The listing below contains a span that opens with the line containing "shipping: 70.35 -> 0.00" and closes with the line containing "total: 11619.07 -> 10663.90". Return that span exactly.
┌──
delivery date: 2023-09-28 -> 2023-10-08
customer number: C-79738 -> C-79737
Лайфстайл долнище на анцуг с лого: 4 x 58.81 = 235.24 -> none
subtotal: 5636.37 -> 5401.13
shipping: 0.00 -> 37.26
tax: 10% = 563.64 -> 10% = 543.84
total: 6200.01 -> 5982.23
└──
┌──
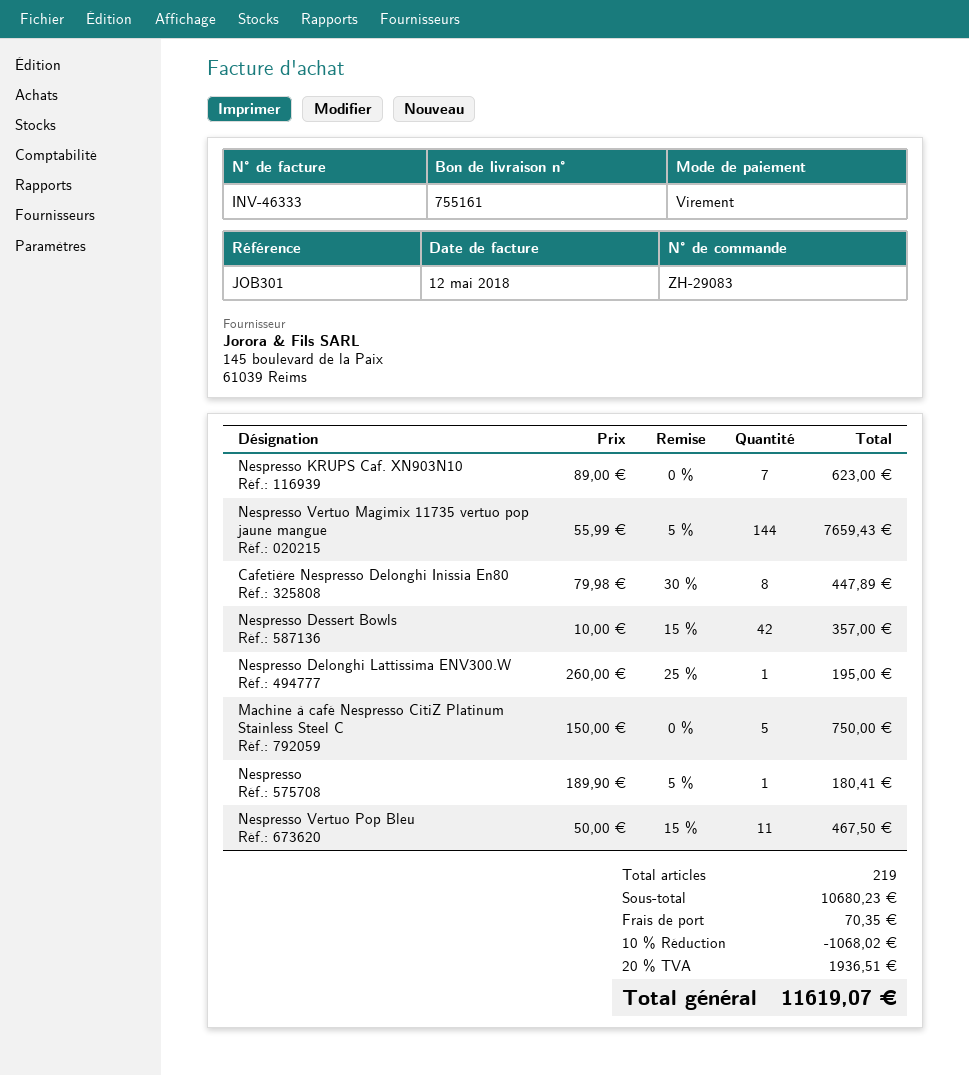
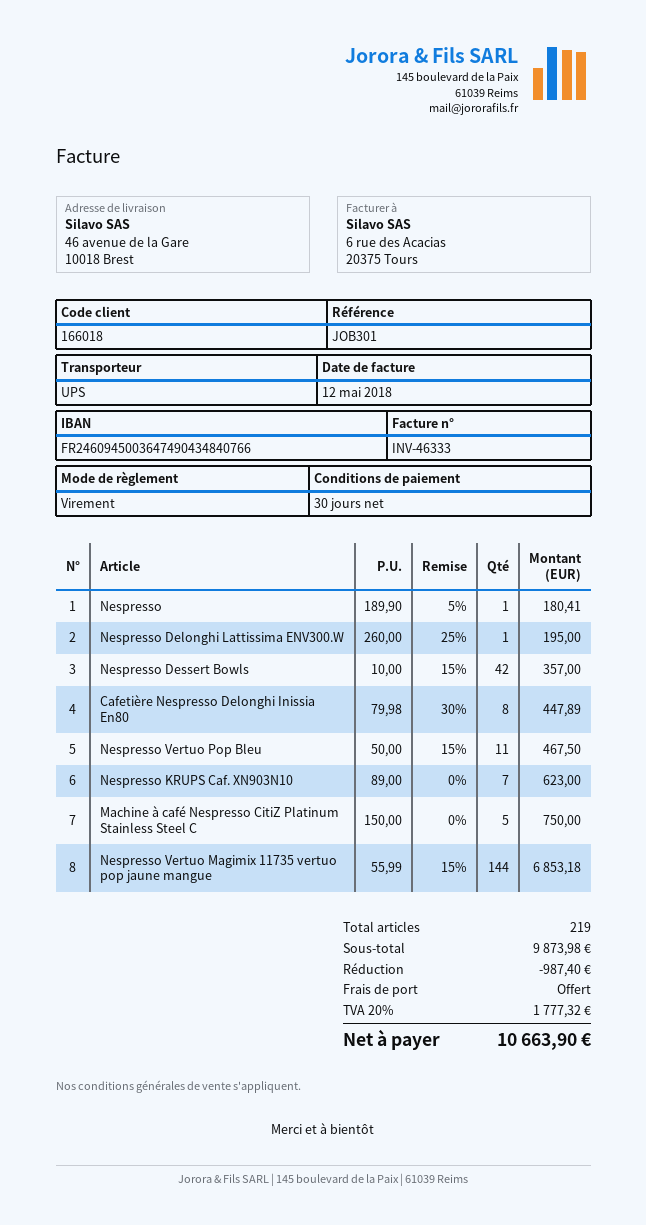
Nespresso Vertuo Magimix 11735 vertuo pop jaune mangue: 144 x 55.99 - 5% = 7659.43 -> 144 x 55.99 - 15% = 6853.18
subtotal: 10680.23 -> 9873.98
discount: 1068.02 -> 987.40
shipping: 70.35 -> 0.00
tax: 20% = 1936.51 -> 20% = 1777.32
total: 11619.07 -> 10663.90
└──
┌──
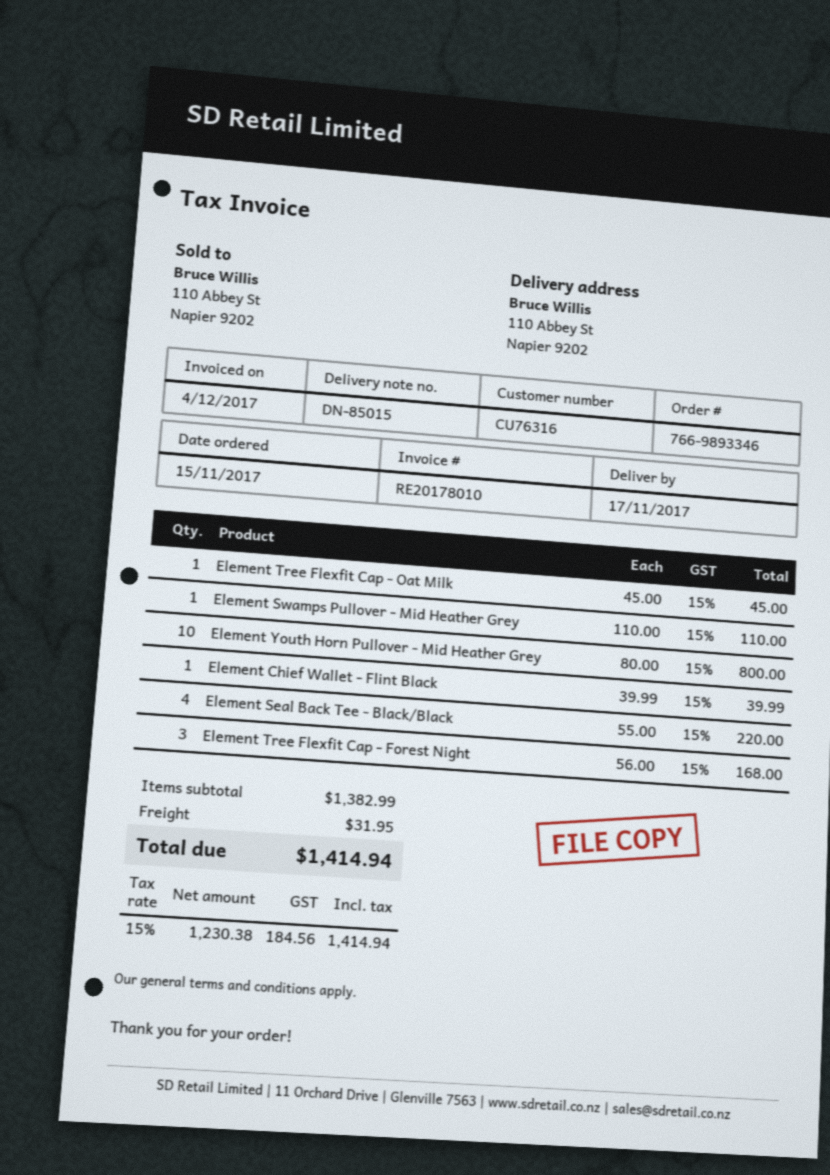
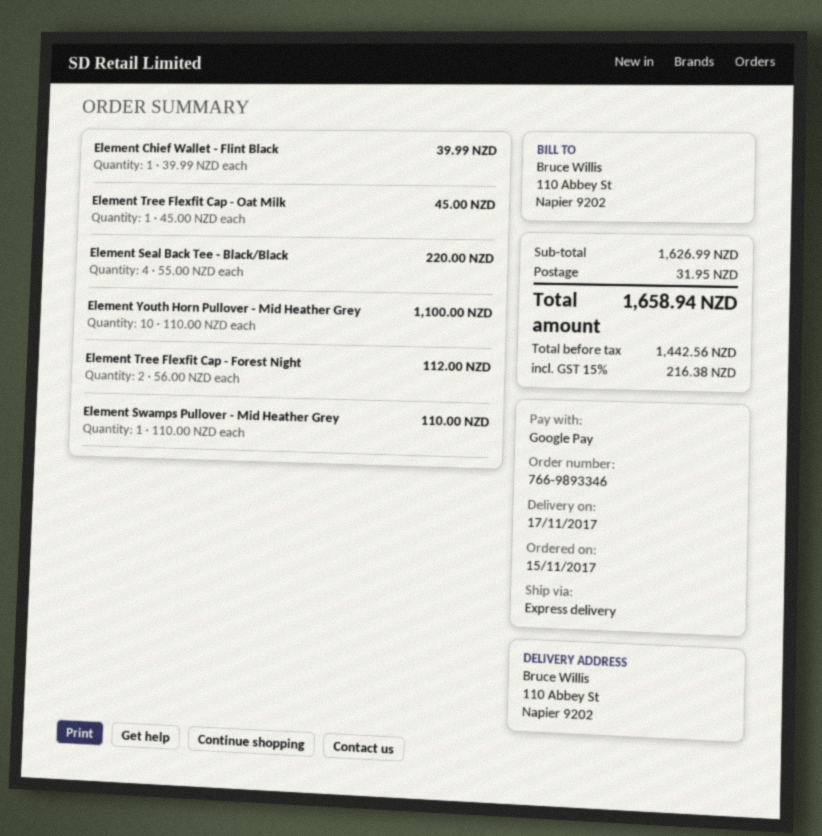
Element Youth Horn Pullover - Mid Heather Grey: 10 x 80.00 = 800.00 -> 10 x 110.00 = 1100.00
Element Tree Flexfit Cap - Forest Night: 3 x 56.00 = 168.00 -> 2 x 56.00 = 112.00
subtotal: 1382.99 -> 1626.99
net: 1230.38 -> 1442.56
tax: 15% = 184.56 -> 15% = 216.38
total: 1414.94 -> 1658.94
└──
▶ **Result**
shipping: 70.35 -> 0.00
tax: 20% = 1936.51 -> 20% = 1777.32
total: 11619.07 -> 10663.90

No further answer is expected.